● How to complete this task
Find the line with "[72,742,103,750] run -> [125,945,159,963] $ r" in the data below, then restate it and all remaining lines exactly, adding nothing.
Supplied material: Begin
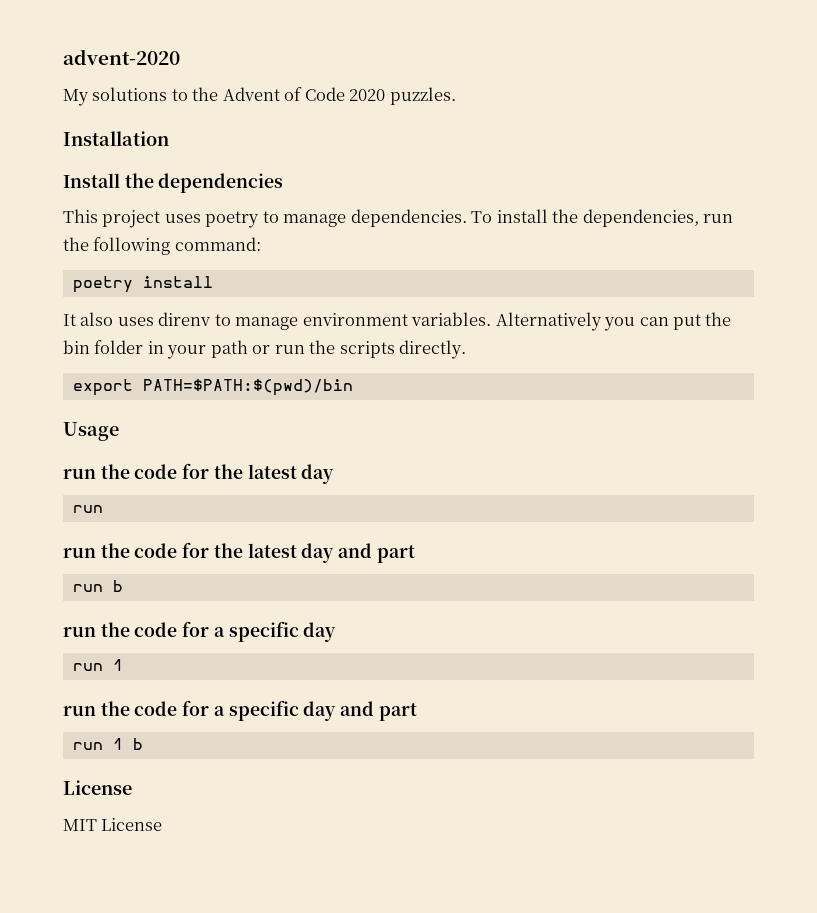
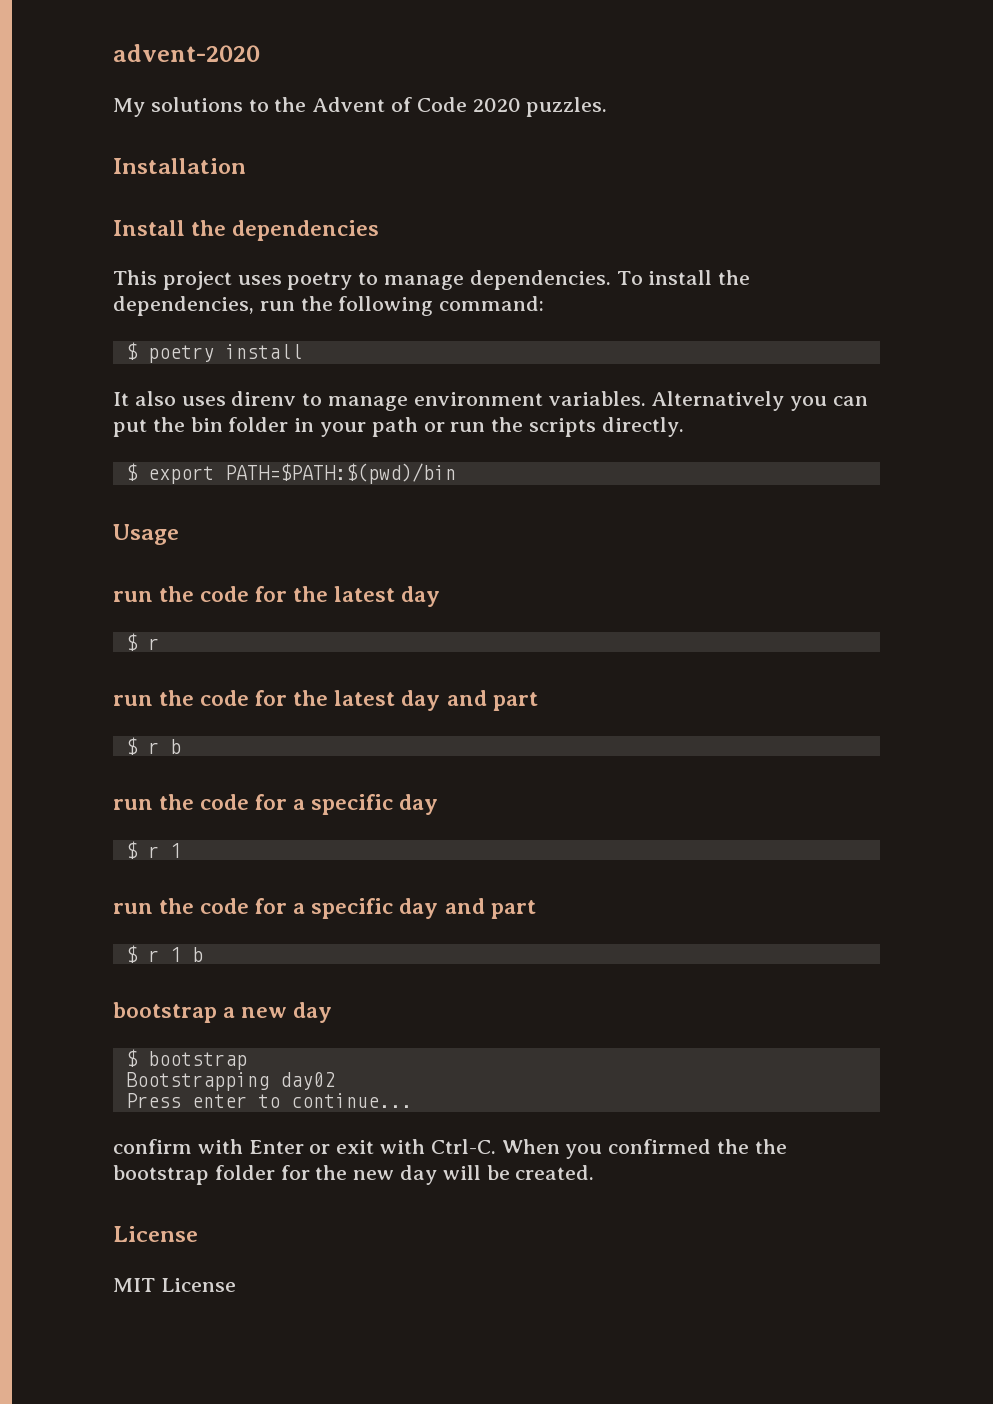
(261, 244) none -> [125,342,138,360] $
(467, 349) none -> [125,463,138,481] $
[72,505,103,513] run -> [125,633,159,651] $ r
[72,584,103,592] run -> [125,737,159,755] $ r
[72,663,103,671] run -> [125,841,159,859] $ r
[72,742,103,750] run -> [125,945,159,963] $ r
(143, 744) none -> [113,1002,333,1023] [125,1049,247,1070] [125,1072,335,1091] [125,1093,412,1108] [113,1139,787,1159] [113,1165,595,1185] // bootstrap a new day // $ bootstrap // Bootstrapping day02 // Press enter to continue... // confirm with Enter or exit with Ctrl-C. When you confirmed the the bootstrap folder for the new day will be created.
Supplied material: End
● Exercise result
[72,742,103,750] run -> [125,945,159,963] $ r
(143, 744) none -> [113,1002,333,1023] [125,1049,247,1070] [125,1072,335,1091] [125,1093,412,1108] [113,1139,787,1159] [113,1165,595,1185] // bootstrap a new day // $ bootstrap // Bootstrapping day02 // Press enter to continue... // confirm with Enter or exit with Ctrl-C. When you confirmed the the bootstrap folder for the new day will be created.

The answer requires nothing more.